# Legion of the Damned



## Lord of the Night (Nov 18, 2009)

With the upcoming Legion of the Damned models, which look amazing, im considering including a squad of them in my Blood Angels army when I purchase it. However I read somewhere that the damned legionnaires are not worth it.

Can Legion of the Damned marines be included in regular marine armies?, and if so are they worth the points it takes to field them?


----------



## Ultra111 (Jul 9, 2009)

i would say can definaely be fielded in any marine army, they are an elite choice after all! You wouldn't see a Terminator entry in the codex and an army can't take it would you?


----------



## darkreever (Apr 3, 2008)

I don't think you'll be able to include them in your Blood Angel army, as they are not a listed choice in your codex.
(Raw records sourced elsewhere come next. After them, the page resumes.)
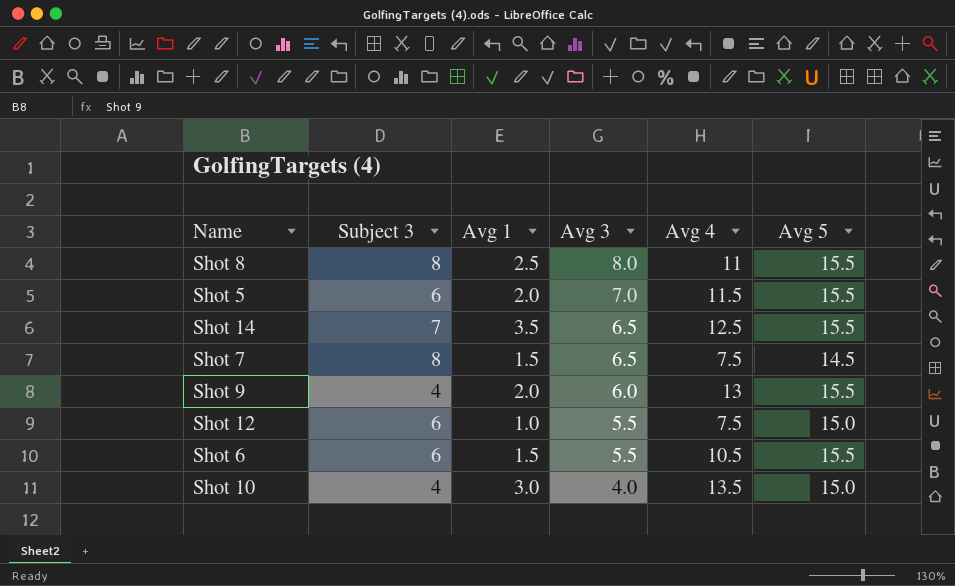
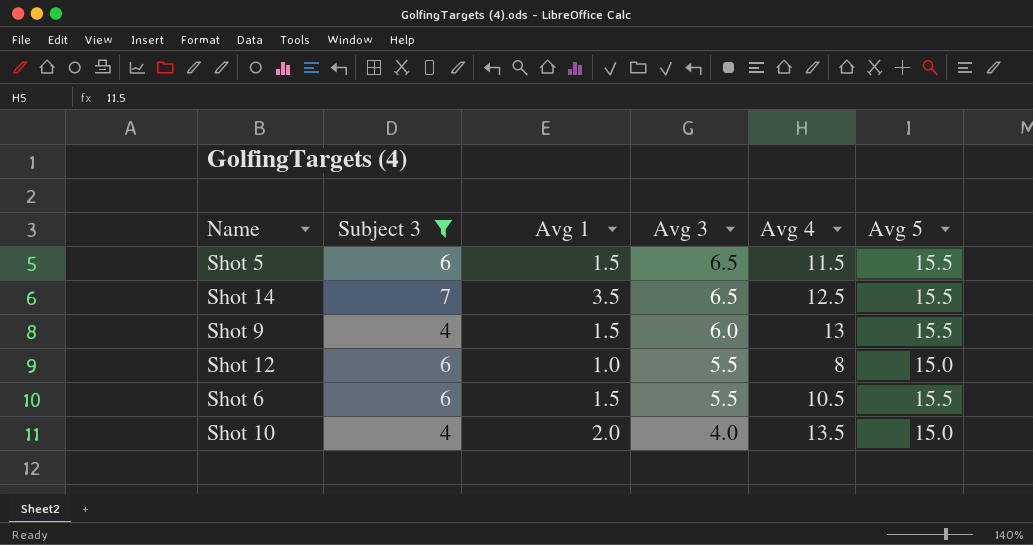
filter: none -> Subject 3 != 8
Shot 5 | Avg 1: 2.0 -> 1.5
Shot 5 | Avg 3: 7.0 -> 6.5
Shot 9 | Avg 1: 2.0 -> 1.5
Shot 12 | Avg 4: 7.5 -> 8
Shot 10 | Avg 1: 3.0 -> 2.0

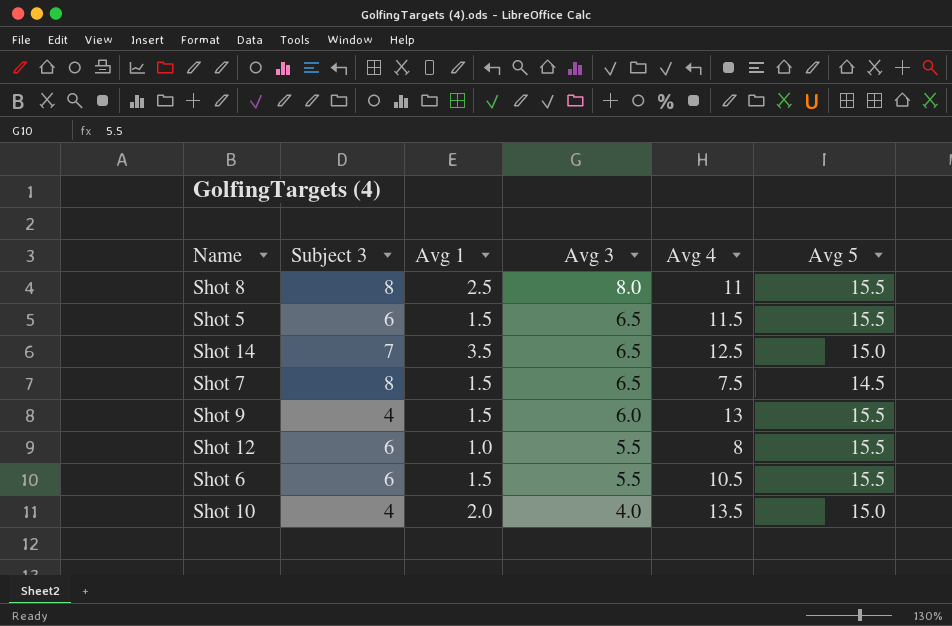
filter: Subject 3 != 8 -> none
Shot 14 | Avg 5: 15.5 -> 15.0
Shot 12 | Avg 5: 15.0 -> 15.5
A marine army from codex space marines may take them, because they are listed in the codex.

I've used them before, and they are an interesting addition; but most do not take them because their cost, forced deployment, and non scoring status blindside what advantages they do have. (Things like their armour save also being invulnerable and having slow and purposeful/relentless.)


----------



## Winterous (Mar 30, 2009)

darkreever said:


> (Things like their armour save also being invulnerable and having slow and purposeful/relentless.)


It's not ALSO invulnerable, it IS invulnerable.
Your LotD squad is FUCKED if you come up against Grey Knights, all those invul-ignoring Heavy Flamers will molest them.
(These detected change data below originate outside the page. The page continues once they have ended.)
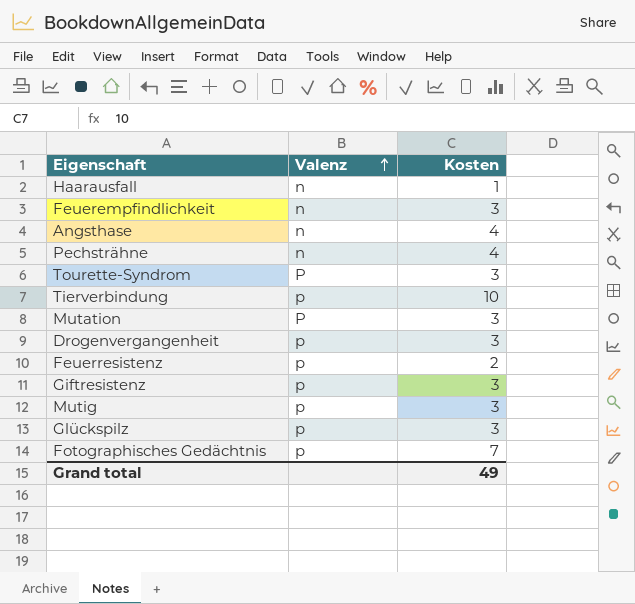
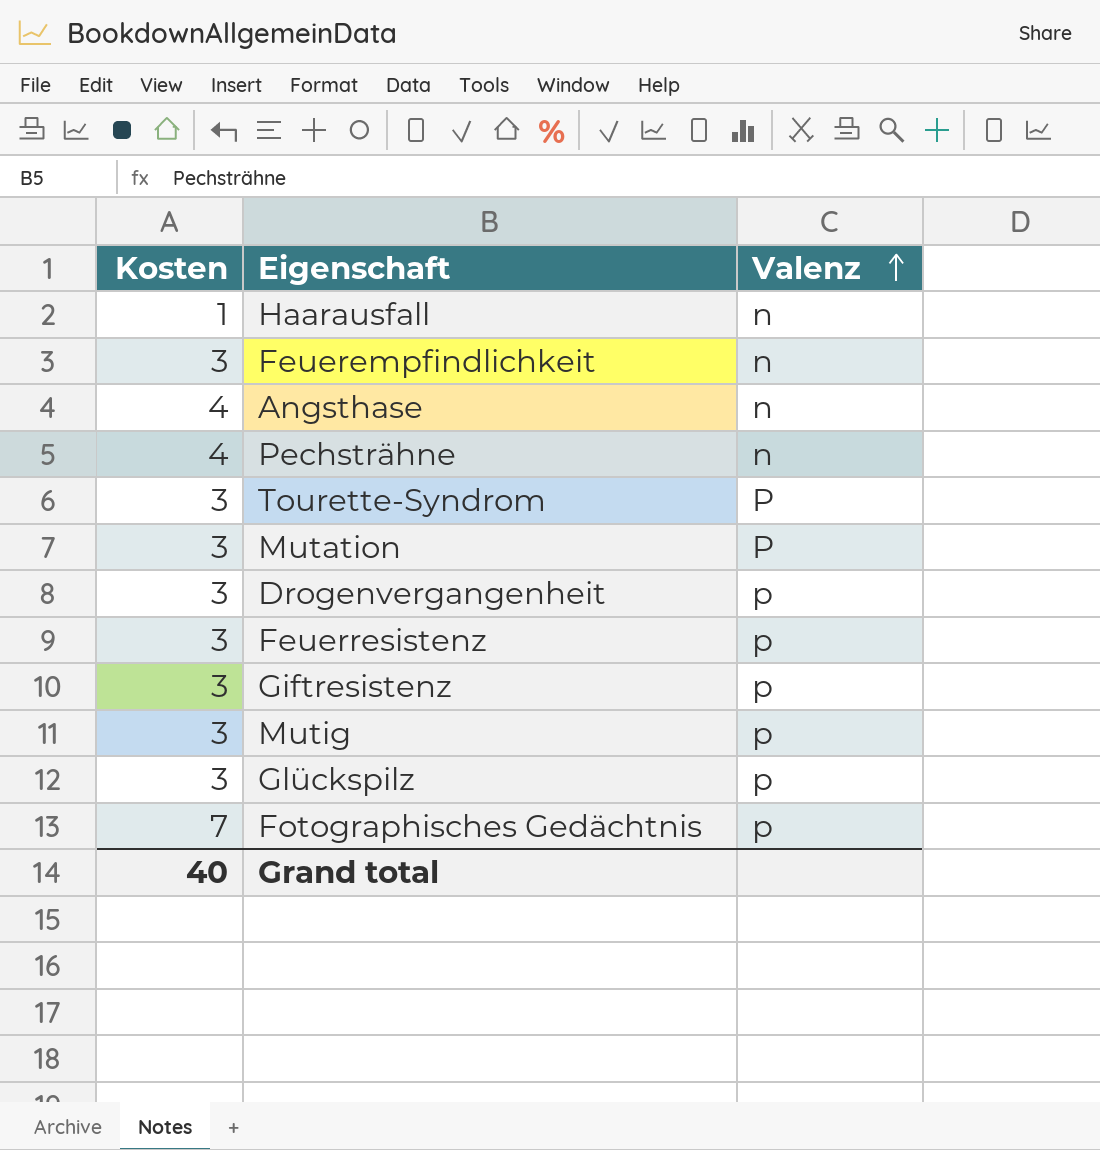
column Kosten | position: 3 -> 1
row Tierverbindung: p | 10 -> none
Feuerresistenz | Kosten: 2 -> 3
Grand total | Kosten: 49 -> 40

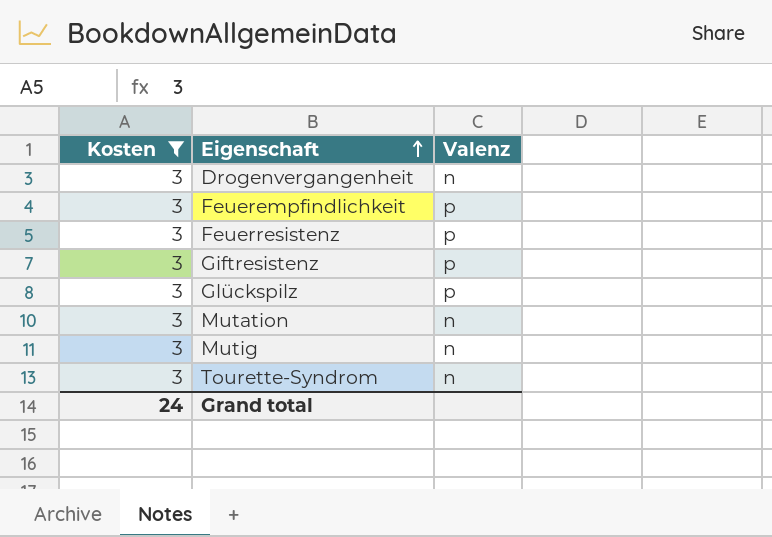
filter: none -> Kosten = 3
row order: Valenz ascending -> Eigenschaft ascending
Drogenvergangenheit | Valenz: p -> n
Feuerempfindlichkeit | Valenz: n -> p
Mutation | Valenz: P -> n
Mutig | Valenz: p -> n
Tourette-Syndrom | Valenz: P -> n
Grand total | Kosten: 40 -> 24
They're quite a powerful unit, but they're also expensive as fuck.
The Slow and Purposeful makes them an AMAZING platform for a Multi Melta, but that's their best use really.
You get some decent long-range shooting on the move, you get that anti-vehicle monster ON THE MOVE (suddenly 12" is up to 18"!), and you get an accurate Deep Strike which can get them in exactly the spot you want them.

They're great against armies with good AP guns, but fall easily to massed firepower (against anything above AP3, they're just normal Marines).

I'd say to use them well, get a small squad with that oh-so-expensive Multi Melta, Deep Strike them in front of the enemy, well within range of their vehicles, but in a good position to avoid a lot of fire, and blow things up.


----------



## Someguy (Nov 19, 2007)

Simple rule for lotd: look, but do not touch.

They aren' a good heavy weapons mount. A squad of 5 with a gun costs more that any tank apart from a land raider, or roughly as much as 4 attack bikes with meltas. They are slow when a good multi-melta mount would be fast.

Complete and utter trash. They have no use and no place in a serious army. Nice figures though, well suited for display cases.


----------



## Winterous (Mar 30, 2009)

Someguy said:


> Simple rule for lotd: look, but do not touch.
> 
> They aren' a good heavy weapons mount. A squad of 5 with a gun costs more that any tank apart from a land raider, or roughly as much as 4 attack bikes with meltas. They are slow when a good multi-melta mount would be fast.
> 
> Complete and utter trash. They have no use and no place in a serious army. Nice figures though, well suited for display cases.


...
Oh yeah, Attack Bikes.
Point taken


----------



## VanitusMalus (Jun 27, 2009)

I like the well suited for display cases comment. I know many units in Codexes sound like awesome additions, but if you're in it to win especially in lower point total games avoid avoid avoid. However if you just like having fun, a good story to tell, and like experimenting try try try. I say get a squad and see what luck you have with them.


----------



## Stella Cadente (Dec 25, 2006)

meh, I'd just use them for display, fully pumped there passing the 300pts mark easily, meaning your going into apocashit territory, but then the price makes them daunting to buy in large numbers to even be worthwhile there as well.

as display I like em, and when gifts for geeks stocks them I will buy them and paint them with snazzy green flames, but never use them in game unless its a scenario I create where points are not a problem due to the storyline selected units.


----------